Saturday, February 18, 2006

Pink

So last night Kate was working real, real late, and I ended up sitting up and watchingThe Pink Panther on public TV (no commercials). I'm not talking about the Steve Martin version that is currently being kicked to the curb, but the original 1963 Pink Panther with David Niven and Peter Sellers. And it is an interesting movie in that on one hand it kicked off a line of sequels and even cartoons, while on the other hand, it is so very different than the rest of the cannon.
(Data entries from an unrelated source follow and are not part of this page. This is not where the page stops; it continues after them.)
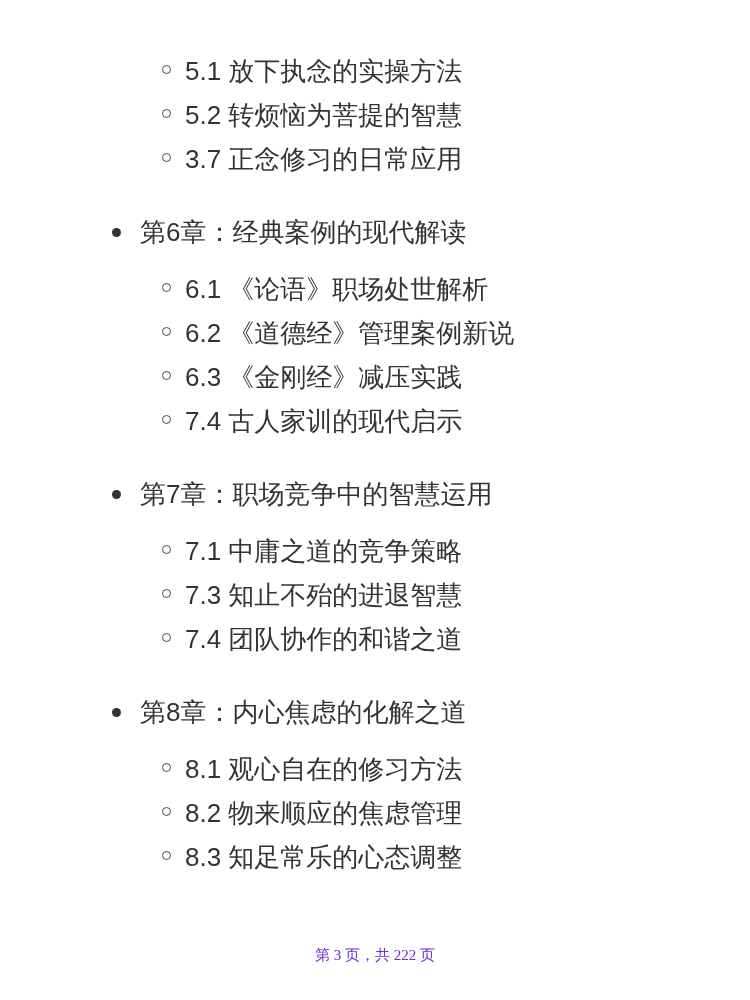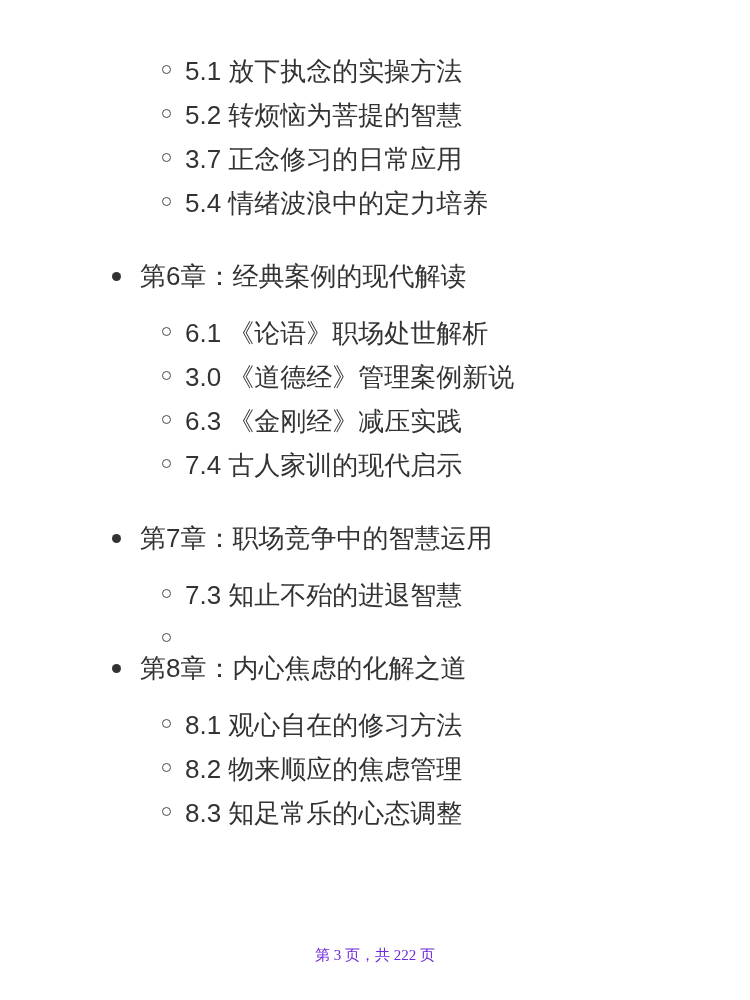--- a/index.html
+++ b/index.html
@@ -82,38 +82,38 @@
 </head>
 <body>
 
 <div class="page">
   <div class="toc">
 
     <ul class="sublist">
       <li class="sub"><span class="circle-bullet"></span><span>5.1 放下执念的实操方法</span></li>
       <li class="sub"><span class="circle-bullet"></span><span>5.2 转烦恼为菩提的智慧</span></li>
       <li class="sub"><span class="circle-bullet"></span><span>3.7 正念修习的日常应用</span></li>
-      <li class="sub"><span class="circle-bullet"></span><span>5.4 情绪波浪中的定力培养</span></li>
     </ul>
 
     <div class="chapter-block">
       <div class="chapter-label"><span class="disc-bullet"></span><span>第6章：经典案例的现代解读</span></div>
       <ul class="sublist">
         <li class="sub"><span class="circle-bullet"></span><span>6.1 《论语》职场处世解析</span></li>
-        <li class="sub"><span class="circle-bullet"></span><span>3.0 《道德经》管理案例新说</span></li>
+        <li class="sub"><span class="circle-bullet"></span><span>6.2 《道德经》管理案例新说</span></li>
         <li class="sub"><span class="circle-bullet"></span><span>6.3 《金刚经》减压实践</span></li>
         <li class="sub"><span class="circle-bullet"></span><span>7.4 古人家训的现代启示</span></li>
       </ul>
     </div>
 
     <div class="chapter-block">
       <div class="chapter-label"><span class="disc-bullet"></span><span>第7章：职场竞争中的智慧运用</span></div>
       <ul class="sublist">
+        <li class="sub"><span class="circle-bullet"></span><span>7.1 中庸之道的竞争策略</span></li>
         <li class="sub"><span class="circle-bullet"></span><span>7.3 知止不殆的进退智慧</span></li>
-        <li class="sub"><span class="circle-bullet"></span></li>
+        <li class="sub"><span class="circle-bullet"></span><span>7.4 团队协作的和谐之道</span></li>
       </ul>
     </div>
 
     <div class="chapter-block">
       <div class="chapter-label"><span class="disc-bullet"></span><span>第8章：内心焦虑的化解之道</span></div>
       <ul class="sublist">
         <li class="sub"><span class="circle-bullet"></span><span>8.1 观心自在的修习方法</span></li>
         <li class="sub"><span class="circle-bullet"></span><span>8.2 物来顺应的焦虑管理</span></li>
         <li class="sub"><span class="circle-bullet"></span><span>8.3 知足常乐的心态调整</span></li>
       </ul>

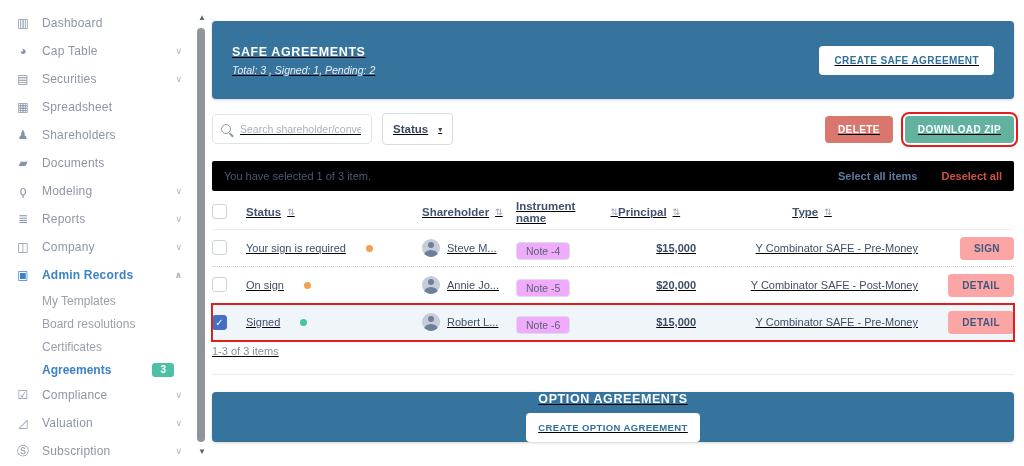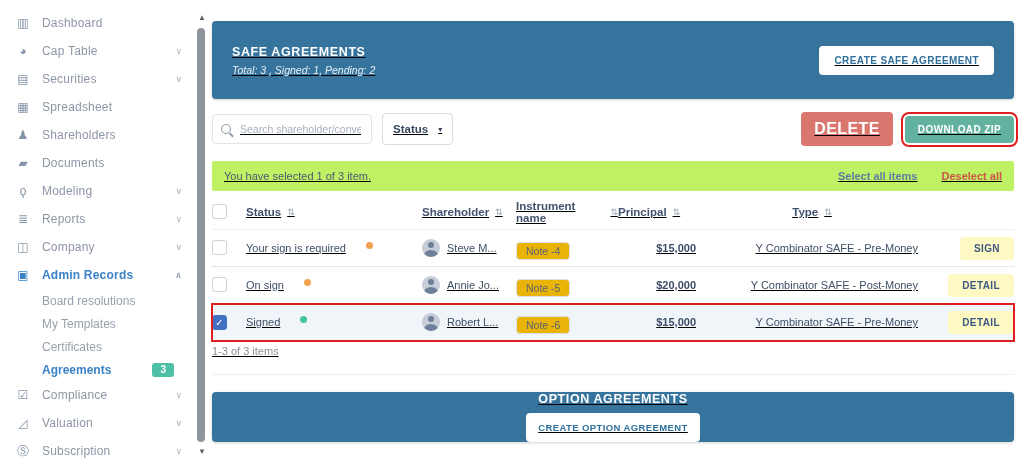--- a/index.html
+++ b/index.html
@@ -37,48 +37,48 @@
   .opt-header .btn-white{padding:9px 12px;font-size:9.5px;}
 
   .filter-row{margin-top:14px;height:32px;display:flex;align-items:center;}
   .search-box{display:flex;align-items:center;width:160px;height:30px;border:1px solid #e1e5ea;border-radius:4px;padding:0 8px;box-sizing:border-box;background:#fff;}
   .mag{width:8px;height:8px;border:1.5px solid #8e99a8;border-radius:50%;position:relative;flex:0 0 8px;margin-right:7px;}
   .mag::after{content:"";position:absolute;width:5px;height:1.5px;background:#8e99a8;transform:rotate(45deg);right:-4px;bottom:-2px;}
   .search-box input{border:none;outline:none;width:100%;font-size:10.5px;color:#3e4f66;font-family:inherit;background:transparent;}
   .search-box input::placeholder{color:#a6b0bd;}
   .status-dd{display:flex;align-items:center;gap:10px;margin-left:10px;height:30px;border:1px solid #d8dde3;border-radius:4px;padding:0 10px;font-size:11.5px;color:#37475e;font-weight:bold;cursor:pointer;background:#fff;}
   .status-dd .caret{font-size:8px;color:#37475e;}
-  .btn-delete{margin-left:auto;background:#d9766e;color:#fff;font-size:16px;letter-spacing:.4px;padding:8px 13px;}
+  .btn-delete{margin-left:auto;background:#d9766e;color:#fff;font-size:10px;letter-spacing:.4px;padding:8px 13px;}
   .btn-download{margin-left:12px;background:#63b2a0;color:#fff;font-size:10px;letter-spacing:.4px;padding:8px 13px;}
   .annotated{outline:2px solid #e01e1e;outline-offset:2px;}
 
-  .selection-bar{margin-top:16px;height:30px;background:#bef264;border-radius:2px;display:flex;align-items:center;padding:0 12px;font-size:11px;color:#4a5a75;}
+  .selection-bar{margin-top:16px;height:30px;background:#000000;border-radius:2px;display:flex;align-items:center;padding:0 12px;font-size:11px;color:#4a5a75;}
   .sel-links{margin-left:auto;display:flex;gap:24px;}
   .sel-links a{cursor:pointer;font-weight:bold;font-size:11px;text-decoration:none;}
   .link-select{color:#5e7ca1;}
   .link-deselect{color:#cf5249;}
 
   .row-grid{display:grid;grid-template-columns:34px 176px 94px 102px 88px 1fr 96px;align-items:center;}
   .thead{height:34px;border-bottom:1px solid #eef1f4;font-size:11.5px;color:#42526e;font-weight:bold;margin-top:4px;}
   .th{display:flex;align-items:center;gap:6px;cursor:pointer;}
   .th .sort{color:#9aa5b3;font-size:9px;font-weight:normal;}
   .th-type{justify-content:center;}
   .trow{height:36px;border-bottom:1px dotted #c9d2dd;font-size:11px;color:#3f4f66;}
   .trow.selected{background:#f0f5fa;outline:2px solid #e01e1e;outline-offset:-1px;}
-  .cell-status{display:flex;align-items:flex-start;gap:20px;}
+  .cell-status{display:flex;align-items:center;gap:20px;}
   .dot{width:7px;height:7px;border-radius:50%;display:inline-block;}
   .cell-sh{display:flex;align-items:center;gap:7px;}
   .avatar{width:18px;height:18px;border-radius:50%;background:#c6cdd8;position:relative;overflow:hidden;flex:0 0 18px;}
   .avatar::before{content:"";position:absolute;top:3px;left:6px;width:6px;height:6px;border-radius:50%;background:#6e7f99;}
   .avatar::after{content:"";position:absolute;top:11px;left:2px;width:14px;height:11px;border-radius:50%;background:#6e7f99;}
-  .pill{display:inline-block;background:#eab308;border:1px solid #dcdfe3;border-radius:4px;color:#5a6472;font-size:10.5px;padding:3px 9px;line-height:1;margin-top:6px;}
+  .pill{display:inline-block;background:#f0abfc;border:1px solid #dcdfe3;border-radius:4px;color:#5a6472;font-size:10.5px;padding:3px 9px;line-height:1;margin-top:6px;}
   .cell-principal{text-align:right;padding-right:10px;font-weight:bold;color:#3c4d66;}
   .cell-type{text-align:right;}
   .cell-action{text-align:right;}
-  .btn-row{background:#fef9c3;color:#3c5a80;font-size:10px;letter-spacing:.4px;padding:6px 14px;}
+  .btn-row{background:#fca5a5;color:#3c5a80;font-size:10px;letter-spacing:.4px;padding:6px 14px;}
 
   .checkbox{width:15px;height:15px;border:1.5px solid #ccd3dc;border-radius:3px;display:inline-flex;align-items:center;justify-content:center;background:#fff;cursor:pointer;box-sizing:border-box;}
   .checkbox.checked{background:#4470c4;border-color:#4470c4;color:#fff;font-size:10px;font-weight:bold;}
 
   .pagination{margin-top:4px;font-size:11px;color:#8a9099;}
   .divider{margin-top:17px;border-top:1px solid #eceef1;}
   .opt-header{margin-top:17px;height:50px;flex-direction:column;}
 </style>
 </head>
 <body>
@@ -126,24 +126,24 @@
       <span class="glyph">◫</span>
       <span class="lbl">Company</span>
       <span class="chev">∨</span>
     </div>
     <div class="side-item active">
       <span class="glyph">▣</span>
       <span class="lbl">Admin Records</span>
       <span class="chev">∧</span>
     </div>
     <div class="side-sub">
+      <span>My Templates</span>
+    </div>
+    <div class="side-sub">
       <span>Board resolutions</span>
-    </div>
-    <div class="side-sub">
-      <span>My Templates</span>
     </div>
     <div class="side-sub">
       <span>Certificates</span>
     </div>
     <div class="side-sub active">
       <span>Agreements</span>
       <span class="badge">3</span>
     </div>
     <div class="side-item">
       <span class="glyph">☑</span>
The original Pink Panther was supposed to be David Niven's movie, and for all intents and purposes it is - he's the charming, womanizing, stylish burglar, and the action stays mostly with him. He is the Phantom, the thief who is after the Pink Panther gem, who is sleeping with Inspector Clouseau's wife (yes, Clouseau was married, then). It is Niven who is trying to seduce the young princess that has the Panther. And it is Niven whose nephew (Robert Wagner) suddenly shows up to mess up his plans. It is for all intents and purposes a pretty amusing crime comedy set in the relaxed morals of the early 60s jet-set. There is a "European" attiude to cheating spouses and seductions in that it is not nearly as much of a crime (nor, apparently, is burglary).

The movie has some good sight gags (Gorillas robbing a safe) and a few good lines, but in general it feels like a slender thing. Most of the first half of the movie builds up to a sequence where Clouseau's wife hiding both Niven and Wagner from her husband in the hotel suite. After that, there is another build to a multi-vehicle chase scene with gorillas in convertables, and finally it resolves quickly in a courtroom sequence. There are more than a few gaps in logic (why did Niven throw his accomplice a key? What was the key for? How did a door that wasn't functioning suddenly fix itself? Why is a French chief inspector working in Italy?) and some definite weirdnesses (why the sudden foreign-language musical interlude in the middle? So the Pink Panther theme had a flip side recording?) and the final result is amusing, but not amazing.

What is amazing is that from this slender reed the entire Clouseau character eventually emerged. He has only the glimmerings of the massively slapstick character of later years (Indeed, the character probably peaked with Return of the Pink Panther and never got better, instead repeating itself ever after, like a Bond film). There is no chief inspector Dreyfuss or Cato figures, and Clouseau himself seems almost pitiful as the cuckolded spouse. Indeed, in the ending (where Niven/Wagner/Clouseau's wife/ (and for some unknown reason the Princess) frame Clouseau as the Phantom) do we get a bit of puckish British humor (He is more highly regarded as a thief than he was as a policeman), and there you get a bit of that sense of grand self-delusion that powers most of the rest of the series.

Indeed, Clouseau was so appealing that he was immediately wedged into another film, A Shot in the Dark, which better establishes his characteristics, even though it is pretty much a stage play with a field trip to a nudist camp welded on (I almost feel the intention was to do a nudist camp sequence and the rest of the movie was the build to that sequence). Then both Blake Edwards and Peter Sellers disappeared for Inspector Clouseu with Alan Arkin in the title role. Then, after THREE movies, the concept of Clouseau as most people have for a mental picture shows up in Return of the Pink Panther.

And much like William Powell's Nick Charles is not "the Thin Man", but is forever identified as such, Peter Sellers is "The Pink Panther" even though it feels like the original intent was to sent that in David Nivens direction.

On the other hand, I may just be staying up too late.